** Excerpted records follows **

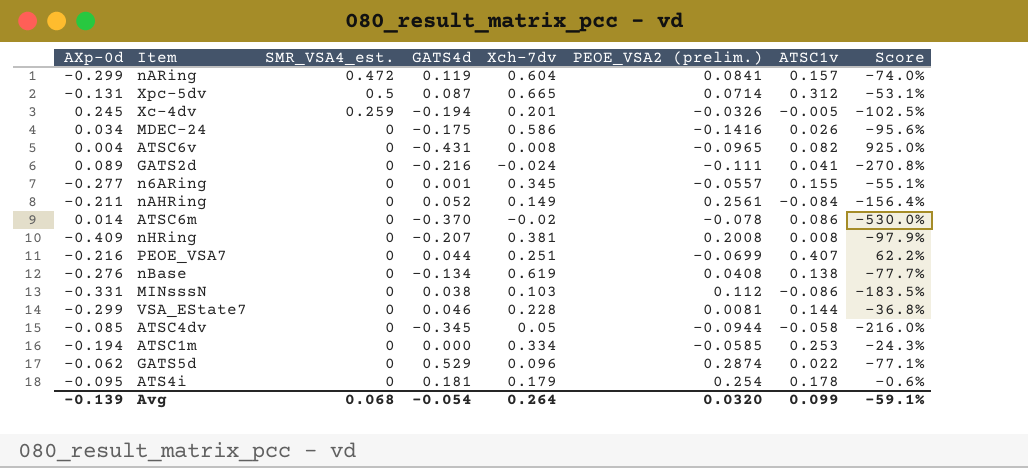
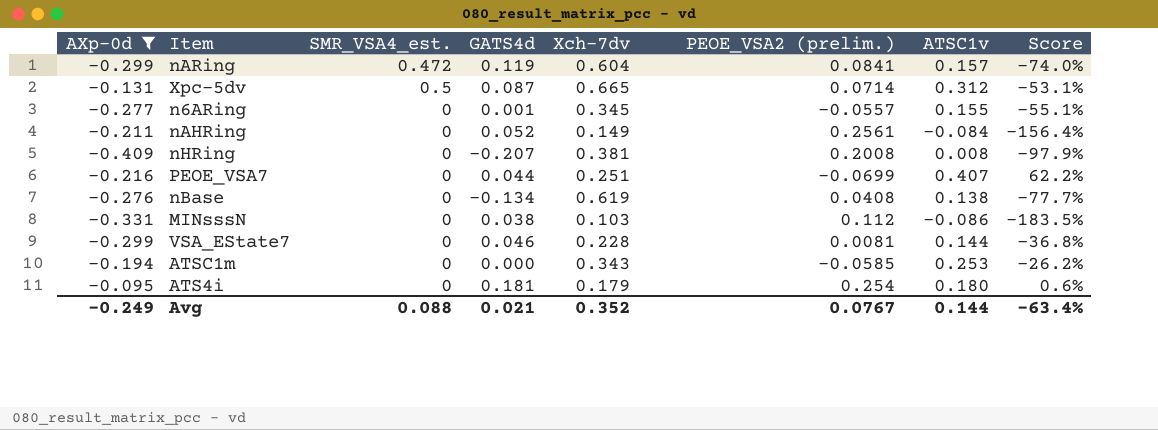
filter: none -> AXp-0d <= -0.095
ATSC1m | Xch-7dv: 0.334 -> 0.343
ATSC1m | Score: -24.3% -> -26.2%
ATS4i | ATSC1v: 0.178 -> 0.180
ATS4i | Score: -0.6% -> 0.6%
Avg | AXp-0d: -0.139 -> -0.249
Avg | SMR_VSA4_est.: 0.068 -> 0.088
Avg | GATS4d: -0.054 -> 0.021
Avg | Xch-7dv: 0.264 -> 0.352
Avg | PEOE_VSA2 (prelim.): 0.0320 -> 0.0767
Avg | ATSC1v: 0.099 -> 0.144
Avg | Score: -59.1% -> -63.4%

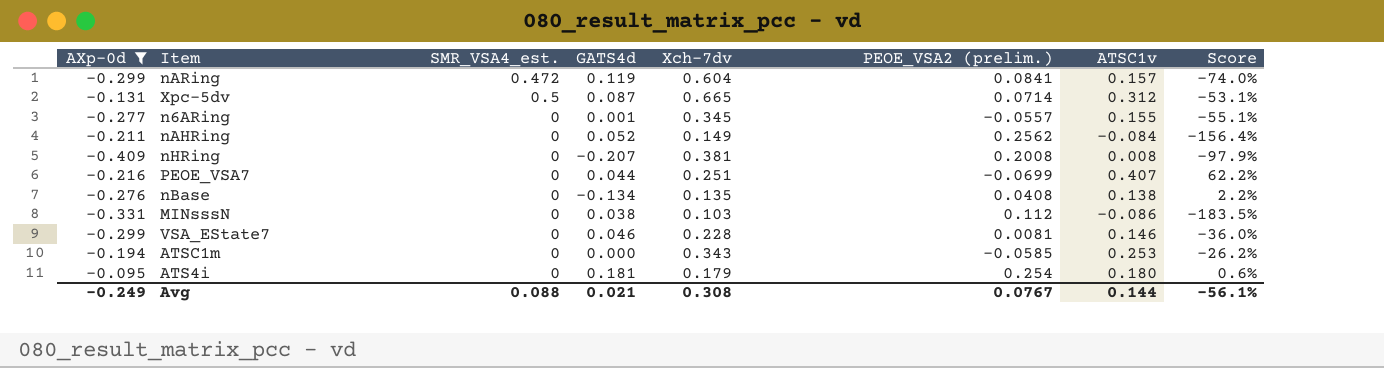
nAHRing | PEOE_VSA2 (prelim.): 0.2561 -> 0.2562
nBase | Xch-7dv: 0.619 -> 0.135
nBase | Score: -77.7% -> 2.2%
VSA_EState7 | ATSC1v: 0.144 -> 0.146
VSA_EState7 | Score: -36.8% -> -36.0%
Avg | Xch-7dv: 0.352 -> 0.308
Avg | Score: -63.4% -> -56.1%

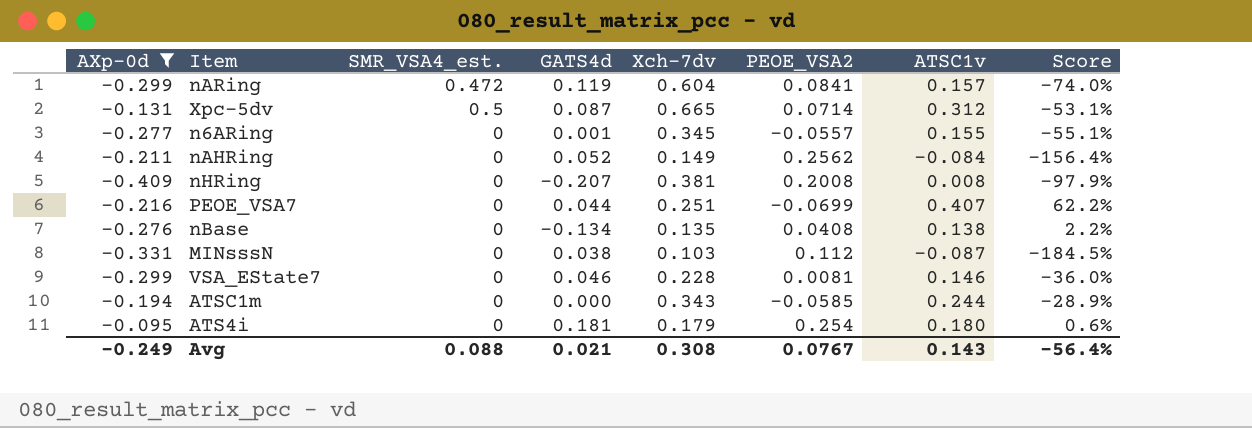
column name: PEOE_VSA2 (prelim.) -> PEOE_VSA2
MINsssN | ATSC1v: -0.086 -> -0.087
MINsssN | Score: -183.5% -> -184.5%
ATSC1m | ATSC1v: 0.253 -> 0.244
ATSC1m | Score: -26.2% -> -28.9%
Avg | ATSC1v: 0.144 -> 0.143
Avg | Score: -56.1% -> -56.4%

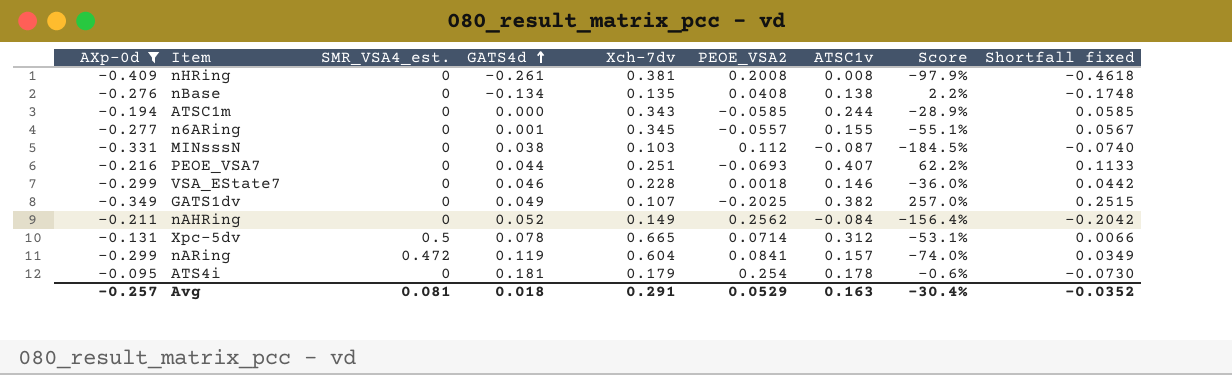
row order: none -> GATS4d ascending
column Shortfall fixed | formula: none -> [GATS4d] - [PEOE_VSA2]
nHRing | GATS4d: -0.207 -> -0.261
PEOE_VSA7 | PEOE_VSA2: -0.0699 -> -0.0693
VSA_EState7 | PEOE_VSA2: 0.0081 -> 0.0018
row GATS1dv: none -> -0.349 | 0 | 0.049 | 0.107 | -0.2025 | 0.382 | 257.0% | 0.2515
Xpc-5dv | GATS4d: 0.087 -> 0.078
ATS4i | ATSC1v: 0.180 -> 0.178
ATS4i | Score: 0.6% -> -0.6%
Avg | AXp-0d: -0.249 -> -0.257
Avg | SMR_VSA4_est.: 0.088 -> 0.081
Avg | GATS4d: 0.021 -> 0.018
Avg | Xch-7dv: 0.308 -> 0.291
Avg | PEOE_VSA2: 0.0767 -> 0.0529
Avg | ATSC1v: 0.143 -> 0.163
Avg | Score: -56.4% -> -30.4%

** End of Excerpted records **
** Excerpted records follows **

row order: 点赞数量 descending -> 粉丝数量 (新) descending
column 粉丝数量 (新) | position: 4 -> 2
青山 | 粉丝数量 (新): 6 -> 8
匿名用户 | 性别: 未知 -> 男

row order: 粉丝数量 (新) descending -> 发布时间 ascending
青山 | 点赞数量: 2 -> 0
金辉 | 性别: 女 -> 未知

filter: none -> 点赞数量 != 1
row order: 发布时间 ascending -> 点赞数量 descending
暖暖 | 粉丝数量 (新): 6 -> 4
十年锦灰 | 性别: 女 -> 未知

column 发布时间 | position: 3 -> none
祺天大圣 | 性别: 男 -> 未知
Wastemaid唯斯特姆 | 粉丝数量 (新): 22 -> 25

** End of Excerpted records **

_What you are asked to do_.
Extract each line from the entries above that contains the string "column".

_Task solution_.
column name: PEOE_VSA2 (prelim.) -> PEOE_VSA2
column Shortfall fixed | formula: none -> [GATS4d] - [PEOE_VSA2]
column 粉丝数量 (新) | position: 4 -> 2
column 发布时间 | position: 3 -> none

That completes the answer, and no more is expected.